Pope returns 62 artifacts to indigenous Canadians

Pope returns 62 artifacts to indigenous Canadians

/AP

The Vatican on Saturday returned 62 artifacts to indigenous peoples in Canada as part of the Catholic Church’s acknowledgment of its role in helping to suppress indigenous culture in the Americas.

Pope Leo XIV handed over the artifacts, including an iconic Inuit kayak, and supporting documentation to a delegation from the Canadian Conference of Catholic Bishops during a hearing. According to a joint statement from the Vatican and the Canadian Church, the pieces were a gift and a “concrete sign of dialogue, respect and fraternity.”

The objects were part of the Vatican Museum’s ethnographic collection, known as the Anima Mundi museum. The collection has been a source of controversy for the Vatican amid the museums’ broader debate over the restitution of cultural property taken from indigenous people during colonial periods.

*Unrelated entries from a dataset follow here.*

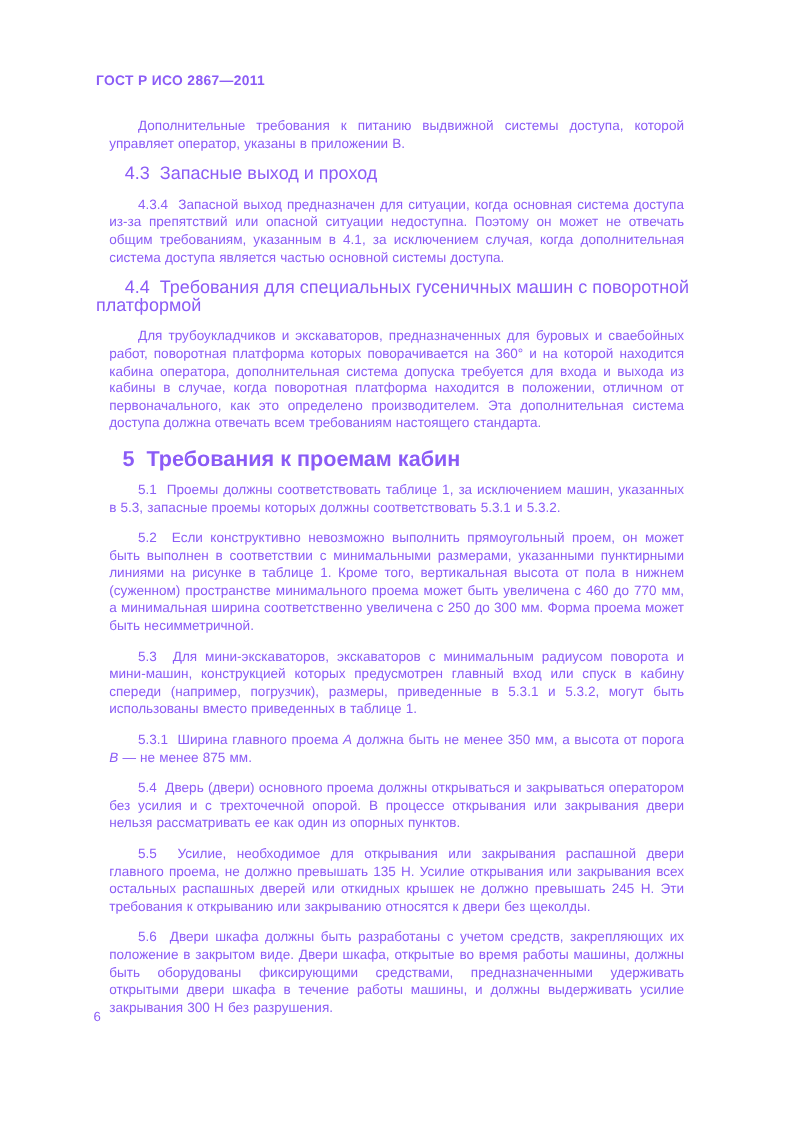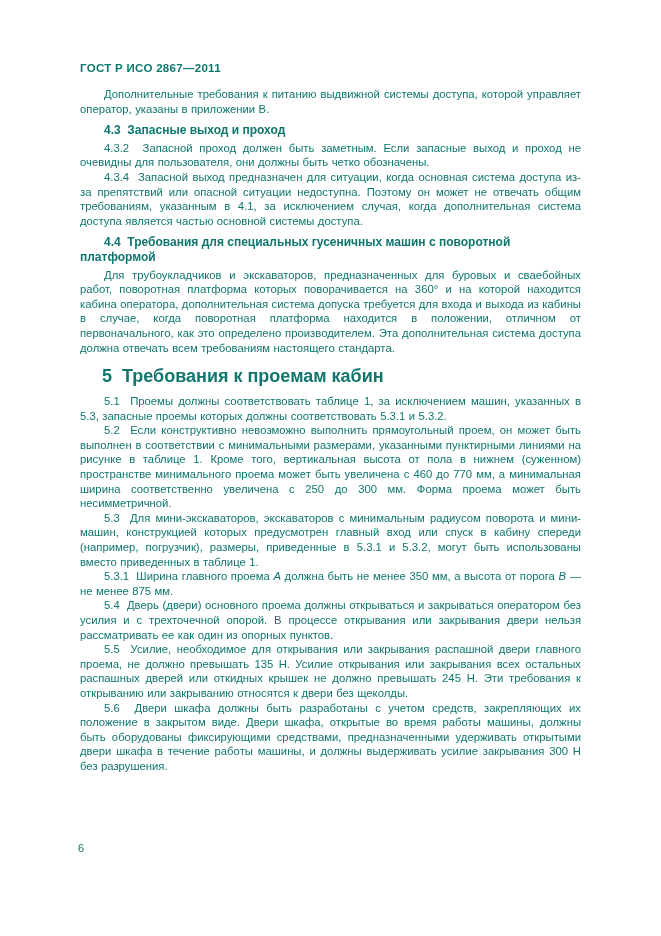--- a/index.html
+++ b/index.html
@@ -5,52 +5,52 @@
   html, body {
     margin: 0;
     padding: 0;
     background: #ffffff;
   }
   .page {
     position: relative;
     width: 661px;
     height: 936px;
     background: #ffffff;
-    color: #0f766e;
+    color: #8b5cf6;
     font-family: "Liberation Sans", "DejaVu Sans", sans-serif;
     overflow: hidden;
   }
   .doc-header {
     position: absolute;
     left: 80px;
     top: 62px;
     font-size: 11.5px;
     font-weight: 700;
     letter-spacing: 0.3px;
     white-space: nowrap;
   }
   .doc-body {
     position: absolute;
     left: 80px;
     top: 87px;
     width: 501px;
   }
   .doc-body p.p {
-    margin: 0;
+    margin: 11px;
     font-size: 11.3px;
     line-height: 14.6px;
     text-align: justify;
     text-indent: 24px;
     word-spacing: 0.3px;
   }
   .doc-body h3.h2 {
     margin: 7px 0 3px 0;
-    font-size: 12px;
+    font-size: 15px;
     line-height: 14.6px;
-    font-weight: 700;
+    font-weight: 400;
     text-indent: 24px;
     text-align: left;
   }
   .doc-body h2.h1 {
     margin: 13px 0 9px 0;
     font-size: 18px;
     line-height: 17px;
     font-weight: 700;
     text-indent: 22px;
     text-align: left;
@@ -70,21 +70,20 @@
 <body>
 
 <div class="page">
   <header class="doc-header">
     <span>ГОСТ Р ИСО 2867—2011</span>
   </header>
 
   <main class="doc-body" id="doc-body">
       <p class="p">Дополнительные требования к питанию выдвижной системы доступа, которой управляет оператор, указаны в приложении В.</p>
       <h3 class="h2">4.3&nbsp; Запасные выход и проход</h3>
-      <p class="p">4.3.2&nbsp; Запасной проход должен быть заметным. Если запасные выход и проход не очевидны для пользователя, они должны быть четко обозначены.</p>
       <p class="p">4.3.4&nbsp; Запасной выход предназначен для ситуации, когда основная система доступа из-за препятствий или опасной ситуации недоступна. Поэтому он может не отвечать общим требованиям, указанным в 4.1, за исключением случая, когда дополнительная система доступа является частью основной системы доступа.</p>
       <h3 class="h2">4.4&nbsp; Требования для специальных гусеничных машин с поворотной платформой</h3>
       <p class="p">Для трубоукладчиков и экскаваторов, предназначенных для буровых и сваебойных работ, поворотная платформа которых поворачивается на 360° и на которой находится кабина оператора, дополнительная система допуска требуется для входа и выхода из кабины в случае, когда поворотная платформа находится в положении, отличном от первоначального, как это определено производителем. Эта дополнительная система доступа должна отвечать всем требованиям настоящего стандарта.</p>
       <h2 class="h1">5&nbsp; Требования к проемам кабин</h2>
       <p class="p">5.1&nbsp; Проемы должны соответствовать таблице 1, за исключением машин, указанных в 5.3, запасные проемы которых должны соответствовать 5.3.1 и 5.3.2.</p>
       <p class="p">5.2&nbsp; Если конструктивно невозможно выполнить прямоугольный проем, он может быть выполнен в соответствии с минимальными размерами, указанными пунктирными линиями на рисунке в таблице 1. Кроме того, вертикальная высота от пола в нижнем (суженном) пространстве минимального проема может быть увеличена с 460 до 770 мм, а минимальная ширина соответственно увеличена с 250 до 300 мм. Форма проема может быть несимметричной.</p>
       <p class="p">5.3&nbsp; Для мини-экскаваторов, экскаваторов с минимальным радиусом поворота и мини-машин, конструкцией которых предусмотрен главный вход или спуск в кабину спереди (например, погрузчик), размеры, приведенные в 5.3.1 и 5.3.2, могут быть использованы вместо приведенных в таблице 1.</p>
       <p class="p"><span>5.3.1&nbsp; Ширина главного проема </span><em>A</em><span> должна быть не менее 350 мм, а высота от порога </span><em>B</em><span> — не менее 875 мм.</span></p>
       <p class="p">5.4&nbsp; Дверь (двери) основного проема должны открываться и закрываться оператором без усилия и с трехточечной опорой. В процессе открывания или закрывания двери нельзя рассматривать ее как один из опорных пунктов.</p>
       <p class="p">5.5&nbsp; Усилие, необходимое для открывания или закрывания распашной двери главного проема, не должно превышать 135 Н. Усилие открывания или закрывания всех остальных распашных дверей или откидных крышек не должно превышать 245 Н. Эти требования к открыванию или закрыванию относятся к двери без щеколды.</p>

Most of the items in the Vatican collection were sent to Rome by Catholic missionaries for a 1925 exhibition in the Vatican gardens that was a highlight of that year’s Holy Year.

The Vatican insists the items were “gifts” to Pope Pius XI, who wanted to celebrate the global reach of the church, its missionaries and the lives of the indigenous peoples they evangelized.

But historians, indigenous groups and experts have long questioned whether the items really could have been offered freely, given the power imbalances that existed in Catholic missions at the time. In those years, Catholic religious orders helped enforce the laws of the Canadian government. forced assimilation policy of eliminating indigenous traditions, what Canada’s Truth and Reconciliation Commission has called “cultural genocide.”

Part of that policy included confiscation of items used in traditional Indigenous spiritual and rituals, such as the 1885 potlatch ban that banned the comprehensive First Nations ceremony. Those confiscated items ended up in museums in Canada, the United States and Europe, as well as private collections.

Negotiations on the return of items accelerate

Negotiations over the return of the Vatican items accelerated after Pope Francis met in 2022 with indigenous leaders who had traveled to the Vatican to receive their apology for the role of the church in the management of Canada’s disastrous residential schools. During their visit, they were shown some objects from the collection, including an Inuit kayak, wampum belts, war clubs and masks, and asked for them to be returned.

Pope returns 62 artifacts to indigenous Canadians
Pope Francis puts on a headdress during a visit to Indigenous people at Maskwaci, the former Ermineskin Residential School, Monday, July 25, 2022, in Maskwacis, Alberta. Eric Gay/AP

Francis later said he was in favor of returning the items and others in the Vatican collection on a case-by-case basis, saying: “In the event that you can return things, when it is necessary to make a gesture, it is better to do so.”

The Vatican said Saturday that the items were returned during the Holy Year, exactly 100 years after the 1925 exhibition where they were first displayed in Rome.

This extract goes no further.